90 day visa exemptions for Brits and others would reduce the queues at Thai immigration offices
Queues at immigration are made worse by the TM30 address-reporting log jam.

A Thai Cabinet decision is now awaited on the Tourist Authority of Thailand’s proposal to offer 90 days visa-exempt travel to citizens of UK, US, Australia and most of mainland Europe. The prime minister Srettha Thavisin is known to favour the move, according to his aide Prommin Lertsuridej, as a way of maximizing income from overseas visitors whilst reducing bureaucracy.

Currently, these nationalities receive only 30 days without a prior visa, but can extend for a further month at local immigration for 1,900 baht. If they wish, they can then take a day trip to a land border (usually Cambodian) and repeat the procedure. However, this facility cannot be used more than twice in a calendar year. There is no formal restriction on the number of entries by air.
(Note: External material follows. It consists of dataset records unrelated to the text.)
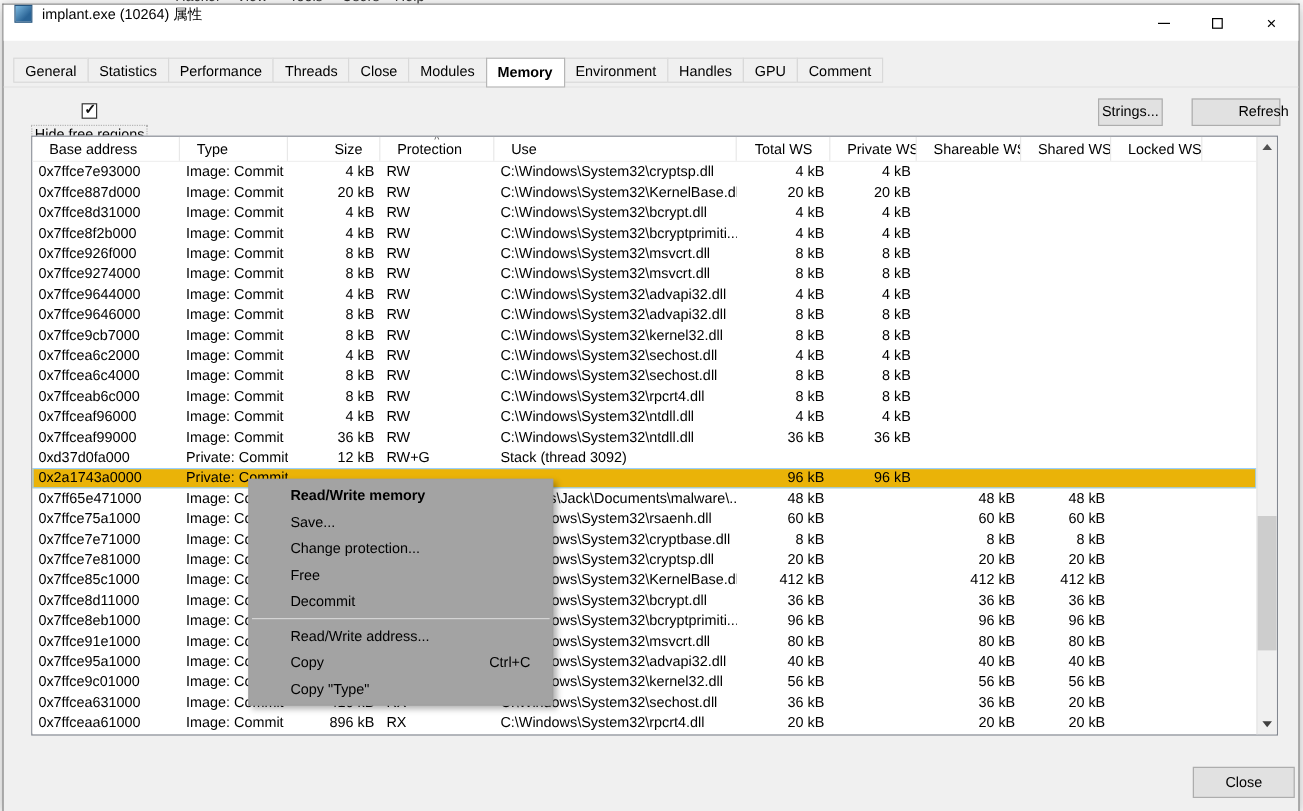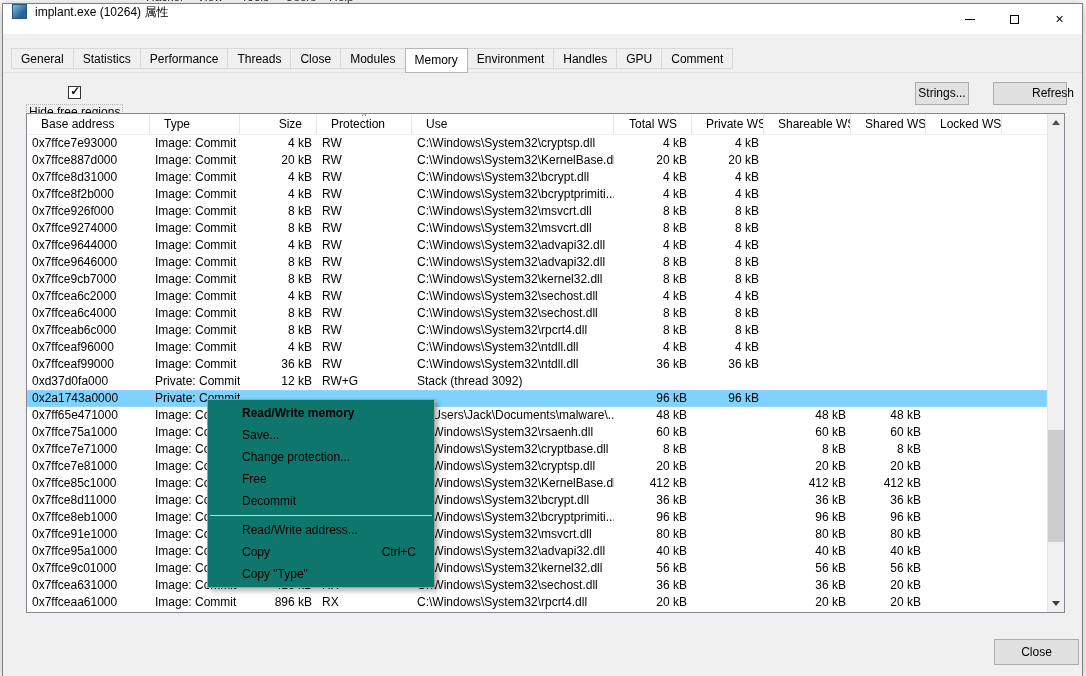"Memory" .tab.active { font-weight: none -> bold }
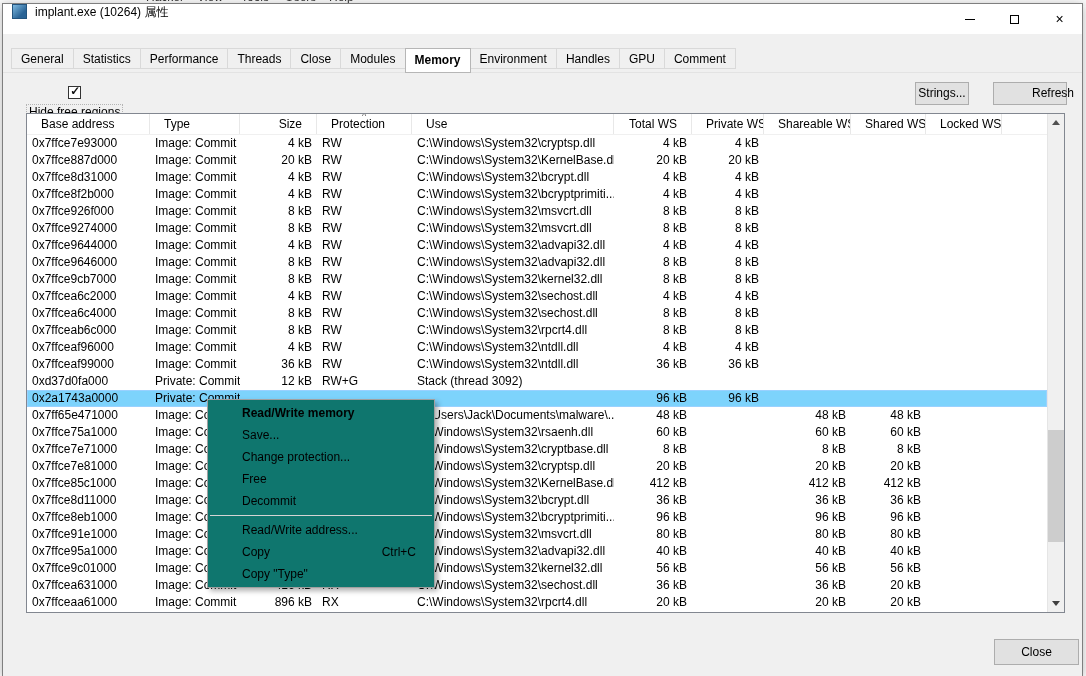"0x2a1743a0000" .trow.selected { background: #7dd3fc -> #eab308 }
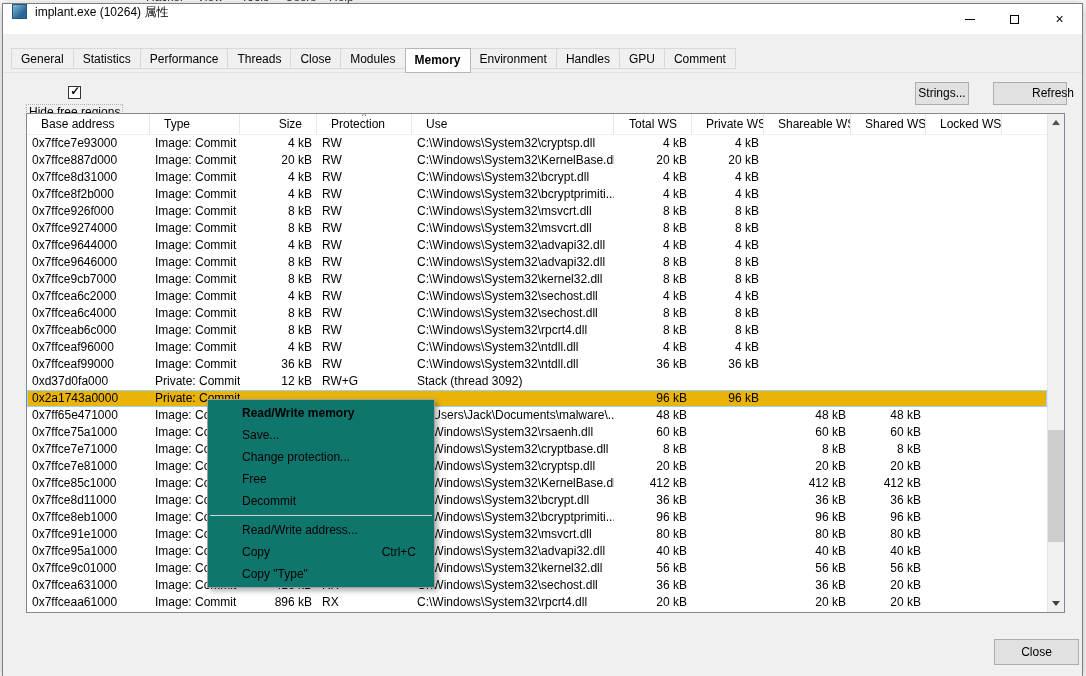"Read/Write memory" .context-menu { background: #0f766e -> #a3a3a3; width: 228px -> 254px }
Tourists are required to report their address to Thai immigration each time they enter the country via the notorious address form TM30. If they fail to do this promptly and require any service at immigration – such as extending their visa or requesting a certificate of residency to buy or sell a car or open a bank account – they will be fined even though the technical responsibility rests with the hotel or condominium residence “housemaster”. Some establishments report all their guests online to immigration, but many do not or even fail to inform their guests.

Foreigners attending the busy immigration offices, such as Jomtien, frequently complain that the long queues on many days are caused by tourists following the TM30 bureaucracy which creates a log jam affecting the whole process. If the proposed change was introduced, these nationalities would need to register on the TM30 just once on arrival as extensions and day trips to Cambodia would no longer be necessary for most tourists. A Cabinet decision is expected within days.

Currently, only a handful of countries receive 90 days on arrival without a prior visa. They include Russia, South Korea and several South American countries. The extension to countries now envisaged would go a long way to reducing the numbers queuing at immigration for TM30 clearance more than once during their stay.